I have recently "invented" a method for simplifying polygon map layers, which seems to give reasonable results. Probably many others have invented it before me, but I would like to present it in order to receive comments and advice on setting the appropriate parameters.

My task was to produce a national soil map suitable at 1:1,000,000 scale on the basis of a 1:200,000 map. The best method would probably be to have a geologist or soil scientist make a complete re-production for the new scale - but we needed a less expensive method. The challenge was to find a technique that would not totally erase soil types represented as many small polygons covering more than half of the area in some regions. A traditional Generalize or Eliminate would have this result.

The basic idea is to convert the polygon-layer to raster (ArcInfo license required), apply a majority neighborhood focal statistics to this raster, and then convert back to polygons. The degree of simplification is dependent on the cell size chosen for rasterization and the size of the neighborhood area. One advantage with this method is that the outline of the major polygons is retained in the simplified version.
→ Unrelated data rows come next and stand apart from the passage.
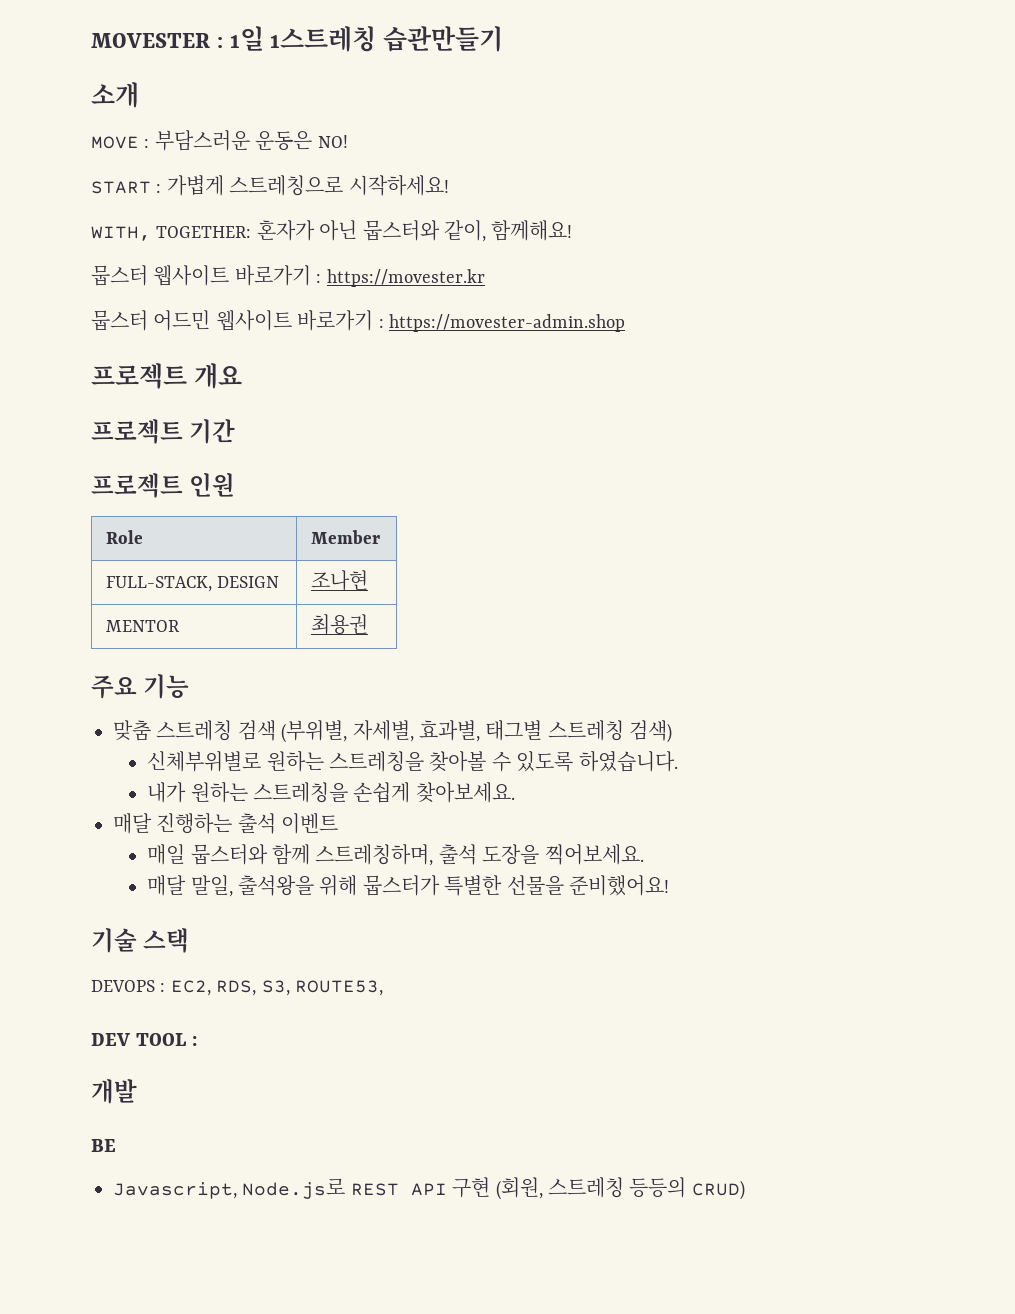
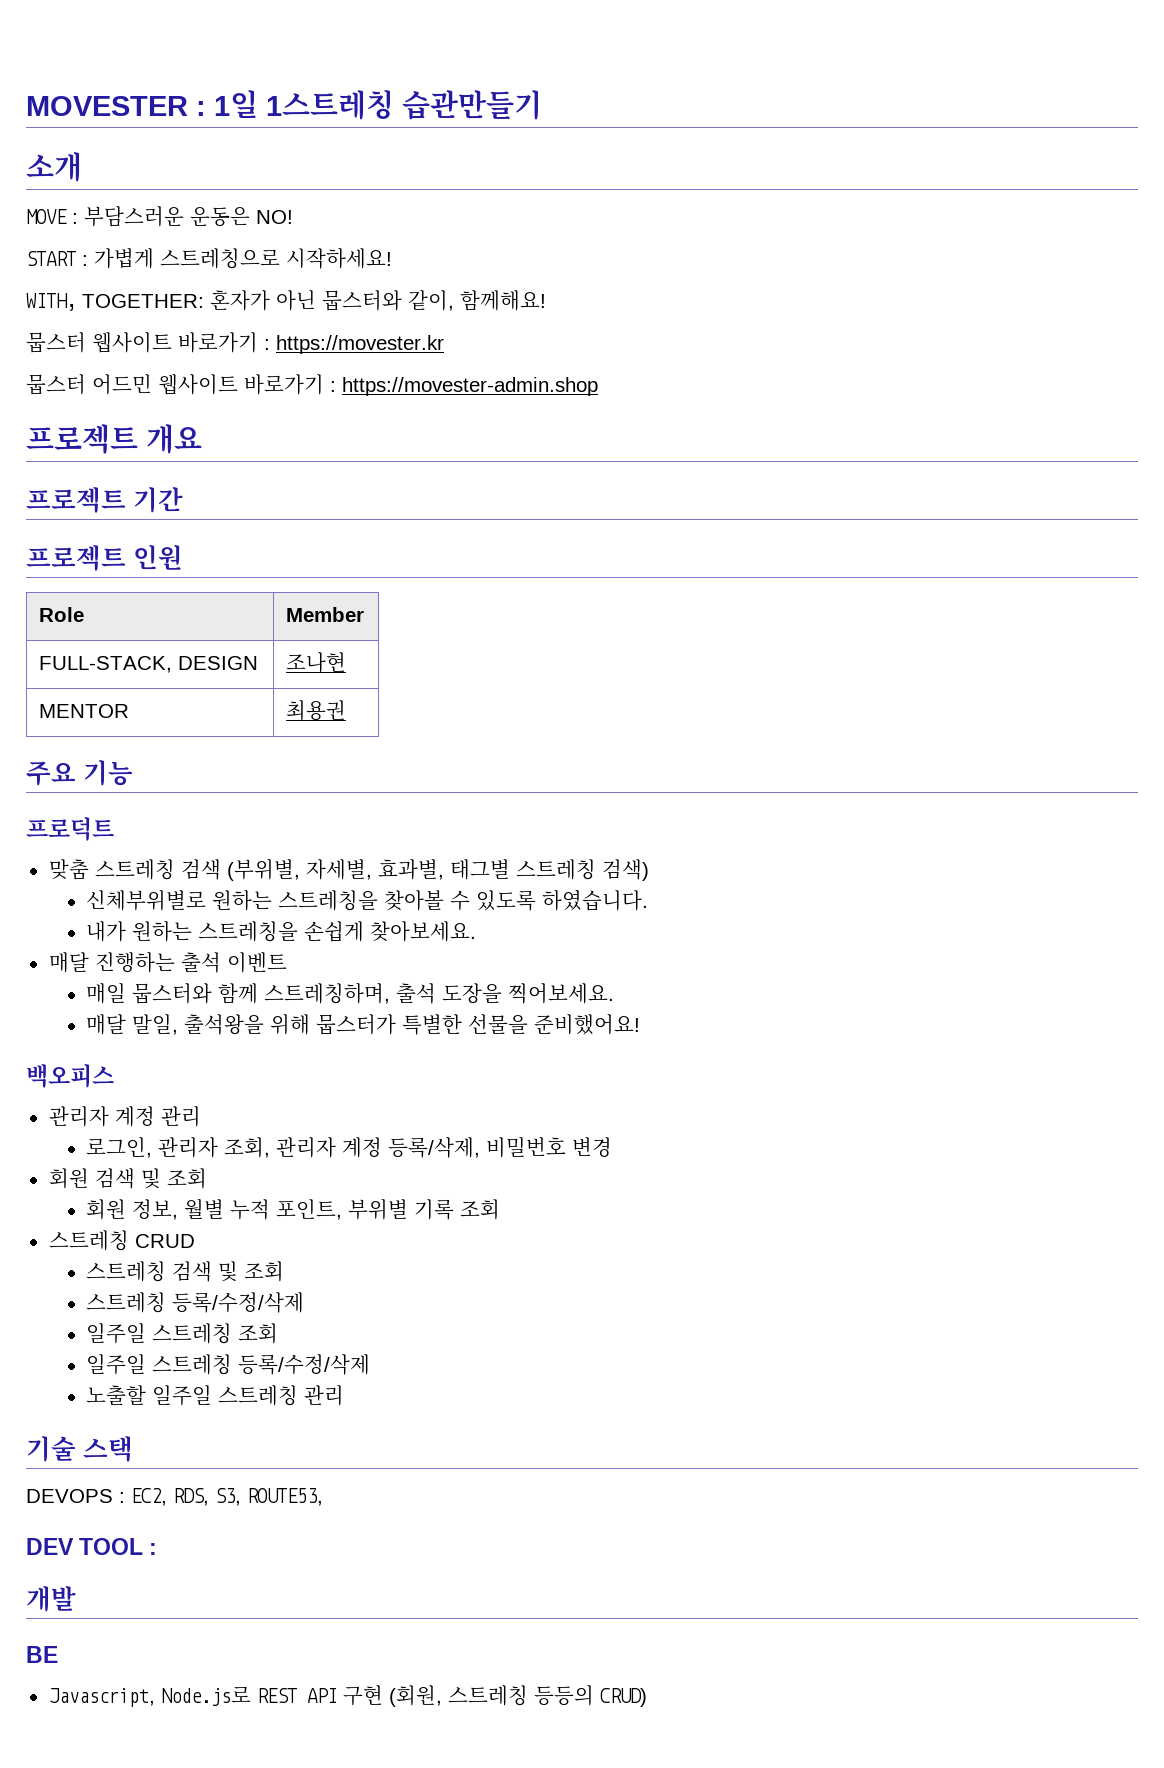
+ 프로덕트
+ 백오피스
+ 관리자 계정 관리
+ 로그인, 관리자 조회, 관리자 계정 등록/삭제, 비밀번호 변경
+ 회원 검색 및 조회
+ 회원 정보, 월별 누적 포인트, 부위별 기록 조회
+ 스트레칭 CRUD
+ 스트레칭 검색 및 조회
+ 스트레칭 등록/수정/삭제
+ 일주일 스트레칭 조회
+ 일주일 스트레칭 등록/수정/삭제
+ 노출할 일주일 스트레칭 관리

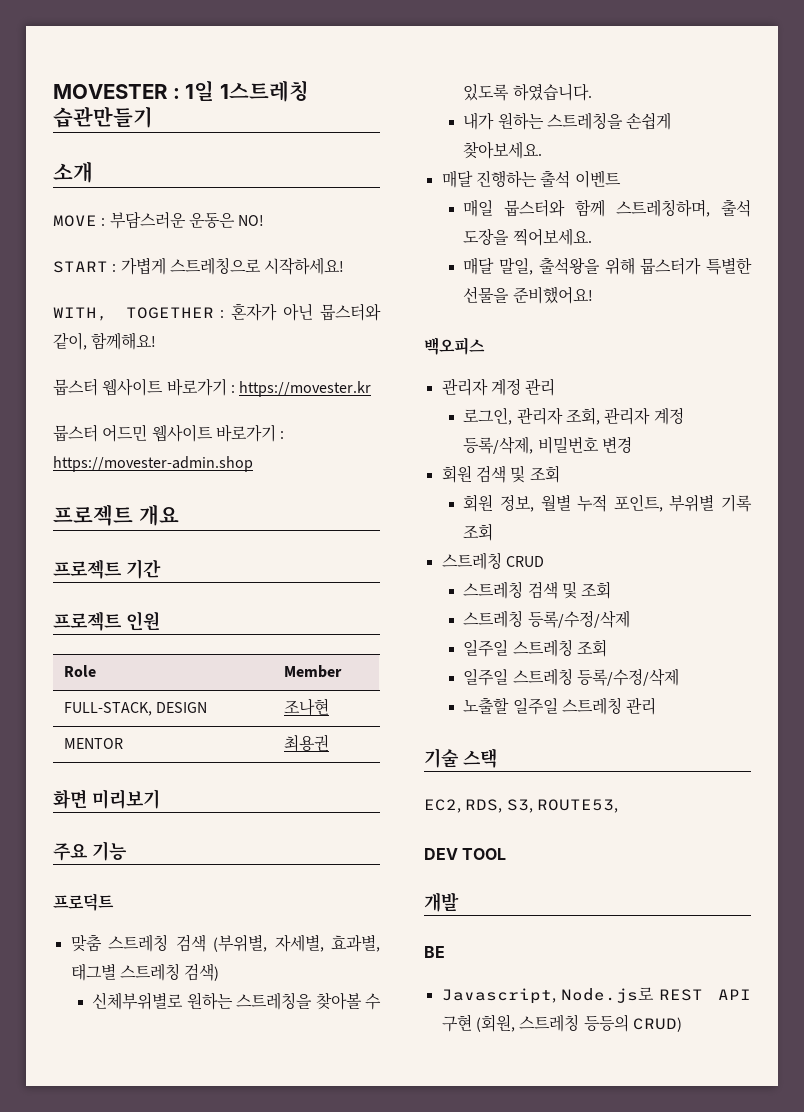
- WITH, TOGETHER: 혼자가 아닌 뭅스터와 같이, 함께해요!
+ WITH, TOGETHER : 혼자가 아닌 뭅스터와 같이, 함께해요!
+ 화면 미리보기
- DEVOPS : EC2, RDS, S3, ROUTE53,
+ EC2, RDS, S3, ROUTE53,
- DEV TOOL :
+ DEV TOOL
A few more steps are needed to get proper results:

  1. If the polygon layer does not cover the whole analysis area - a typical example could be that the surrounding sea is not represented as a polygon - then you must initially make this "outside polygon" a part of the layer. If not, your polygons will grow into the sea.
  2. The majority statistics computation may sometimes result in two or more values with the exactly same number of cells in the neighborhood. In the cases the cell will get the nodata-value. I get rid of the nodata-values by using a Con-expression that uses value from the original raster in these cells.
  3. This step - and probably other things - may produce some very small polygons, that don't belong on a simplified map. I use Eliminate (in the version from ET Geowizards) to get rid of these. The area-limit in this elimination may be considered as a third parameter for the simplification degree (besides cell size and neighborhood size)

The whole process is packaged as a Python script that receives the simplification parameters as arguments.

If the original field used for symbolizing is non-numeric, the original content will be lost in the raster processing and replaced with a numeric value. But since the mapping between the numeric value and the original content is preserved in the VAT-table of the raster resulting from the initial polygon to raster process, it can be easily fetched back via a join on this table.

I have tried to experiment with different values for raster cell size and neighborhood size to get the optimal result for a given map scale. I think, however, that rules must exist for choosing the proper values. Can anyone give me a hint on this, or a link to publications on the subject?